* **Data for processing**:
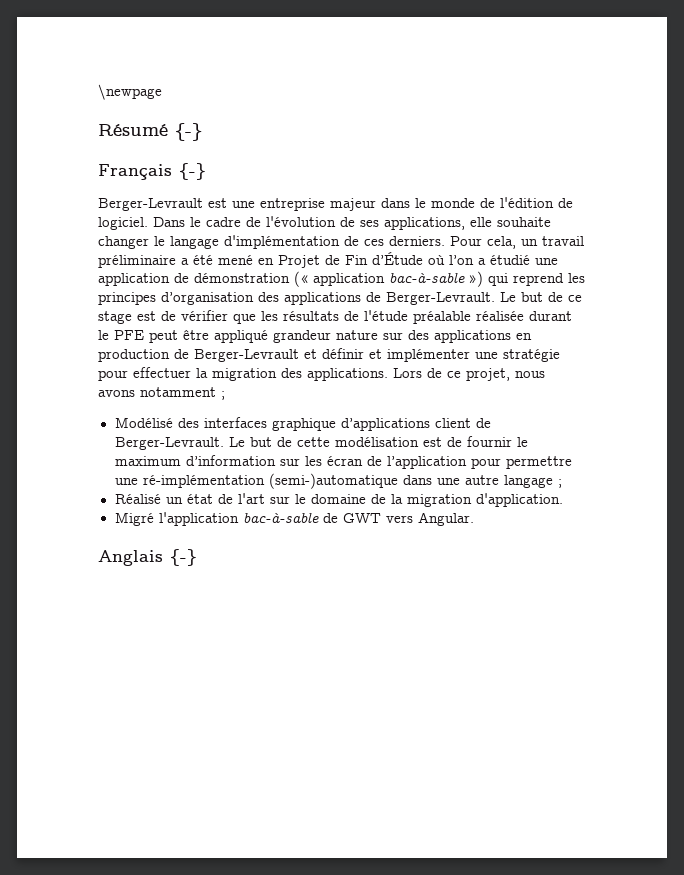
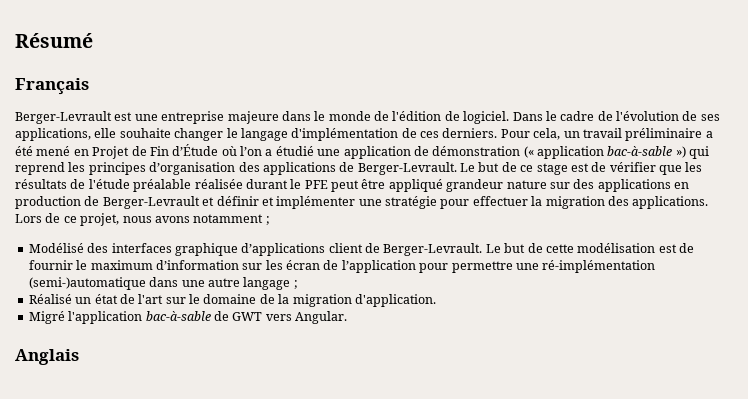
[98,84,162,100] \newpage // -> (15, 40) none
[175,123,202,141] {-} -> (93, 40) none
[179,163,206,180] {-} -> (89, 86) none
[330,198,376,211] majeur -> [227,111,279,124] majeure
[170,549,197,566] {-} -> (79, 357) none

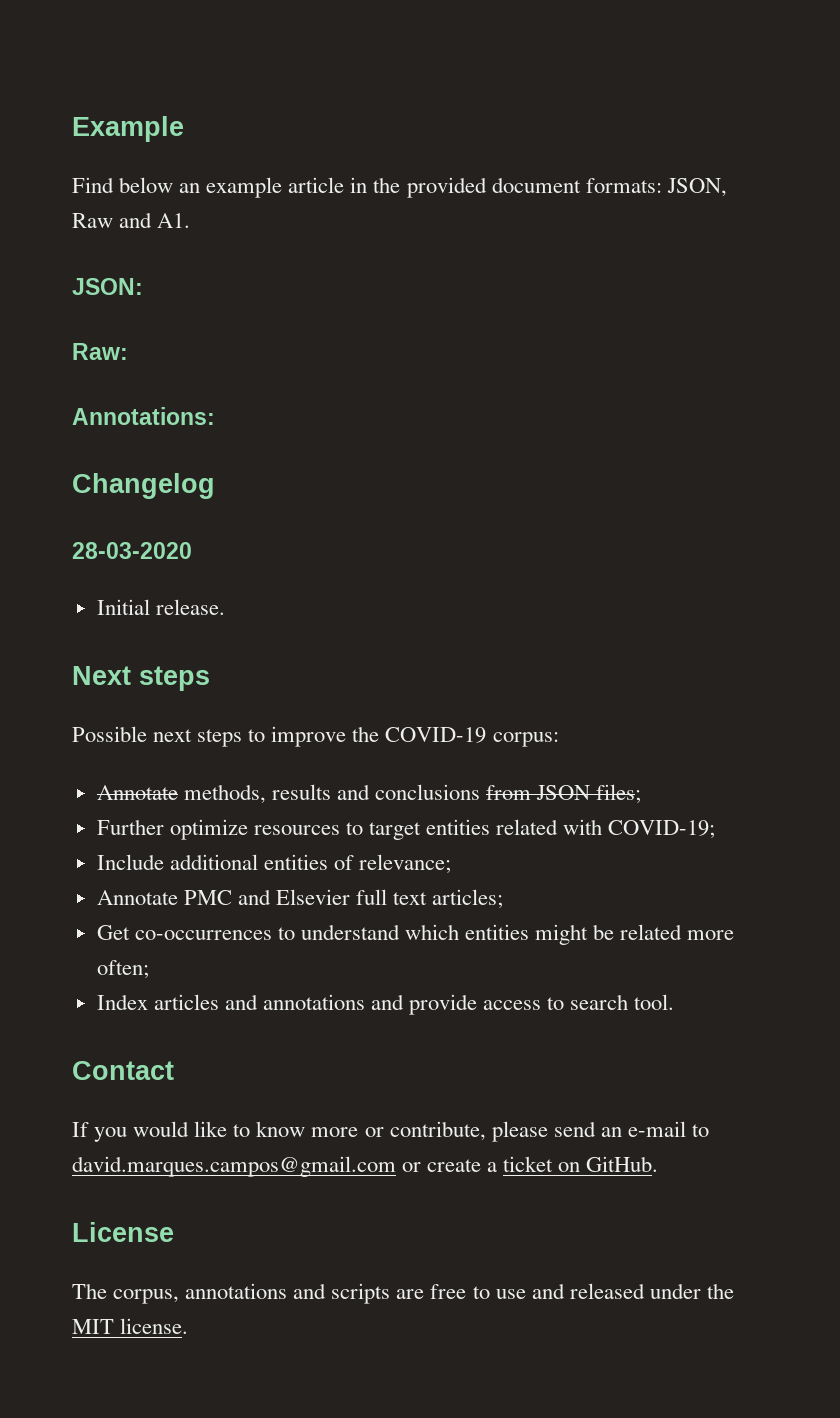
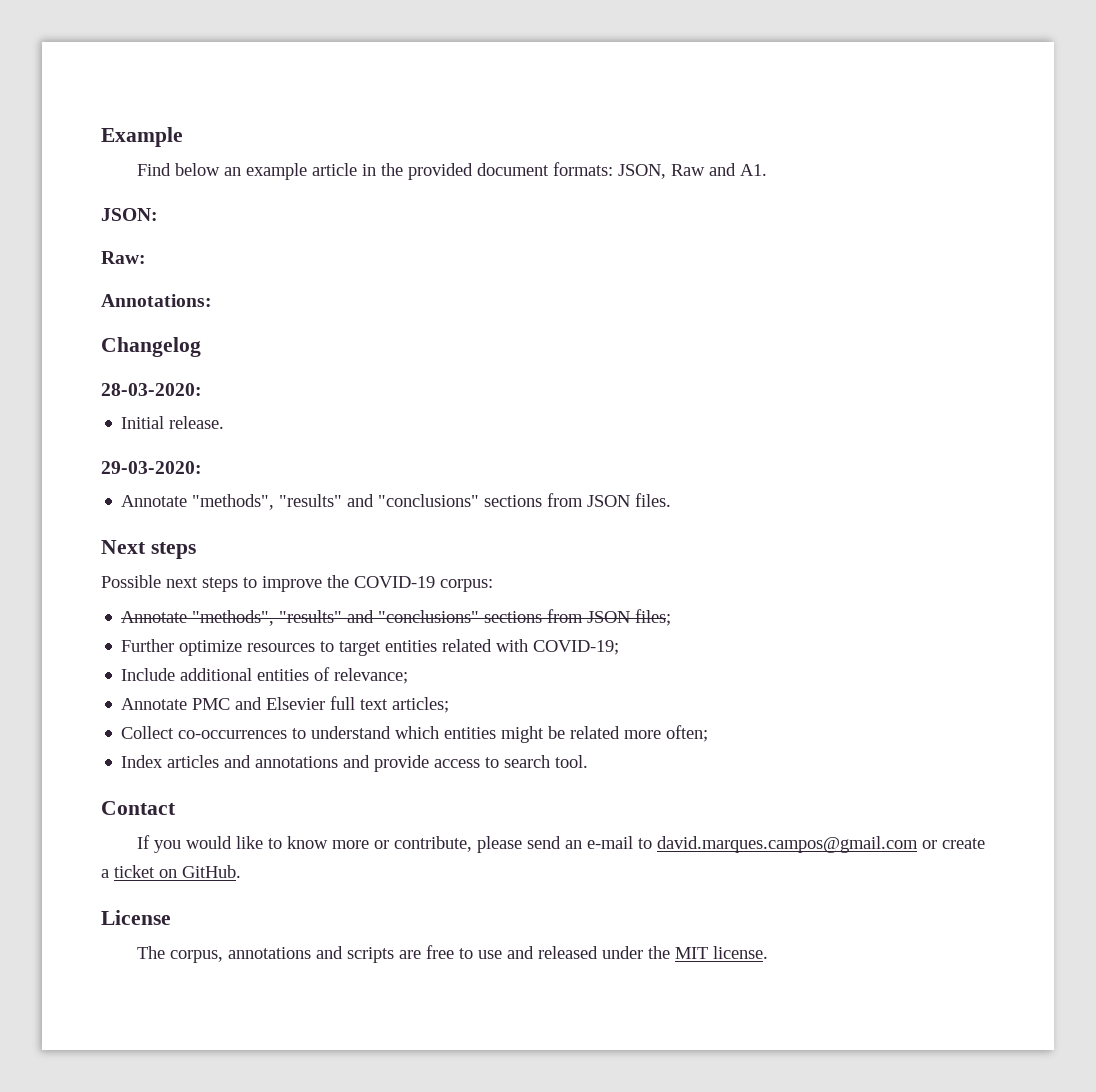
[72,542,192,559] 28-03-2020 -> [101,383,202,396] 28-03-2020:
(225, 607) none -> [101,461,202,474] [121,493,672,510] // 29-03-2020: // Annotate "methods", "results" and "conclusions" sections from JSON files.
[183,784,481,804] methods, results and conclusions -> [192,610,543,626] "methods", "results" and "conclusions" sections
[96,925,130,940] Get -> [121,726,175,739] Collect

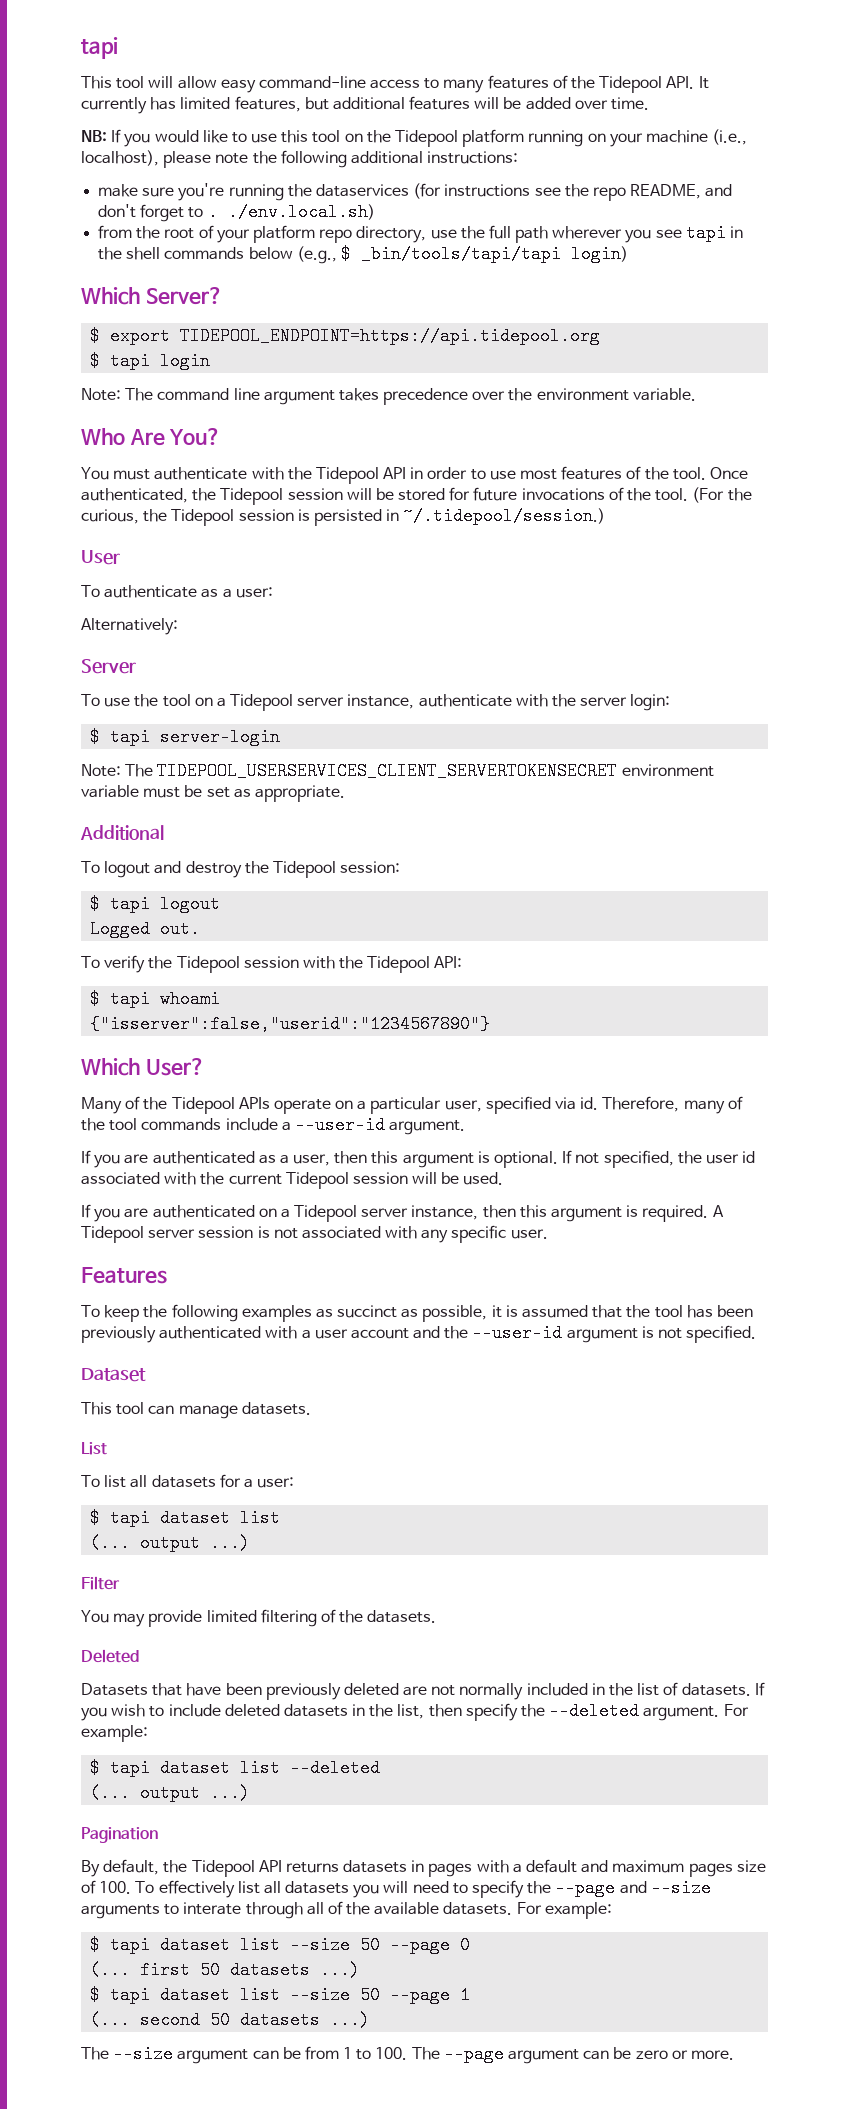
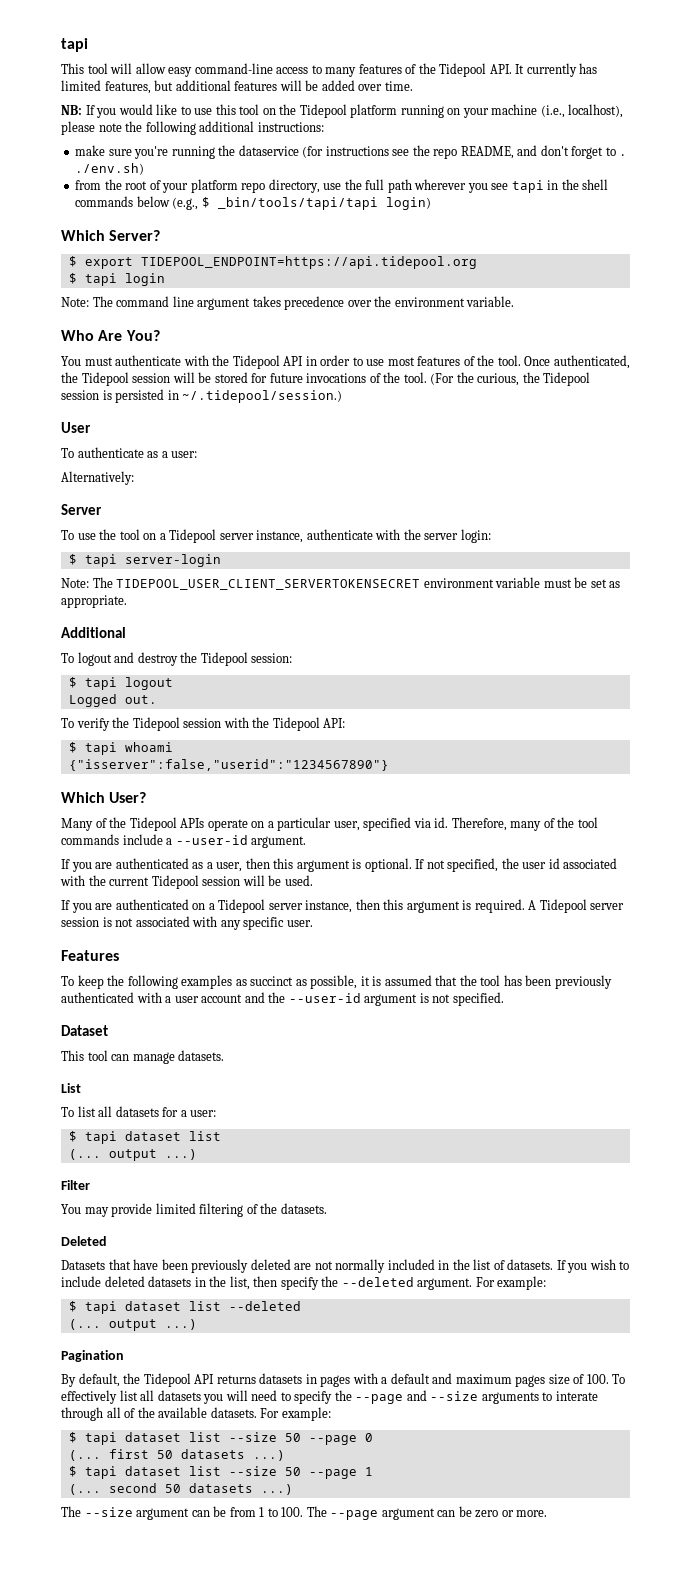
[315,184,409,197] dataservices -> [238,145,299,156] dataservice
[227,203,375,221] ./env.local.sh) -> [75,163,145,175] ./env.sh)
[157,762,618,780] TIDEPOOL_USERSERVICES_CLIENT_SERVERTOKENSECRET -> [116,579,421,590] TIDEPOOL_USER_CLIENT_SERVERTOKENSECRET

* **What you are asked to do**: Pick each line holding the word "sections" out of the listing.

* **Task output**:
(225, 607) none -> [101,461,202,474] [121,493,672,510] // 29-03-2020: // Annotate "methods", "results" and "conclusions" sections from JSON files.
[183,784,481,804] methods, results and conclusions -> [192,610,543,626] "methods", "results" and "conclusions" sections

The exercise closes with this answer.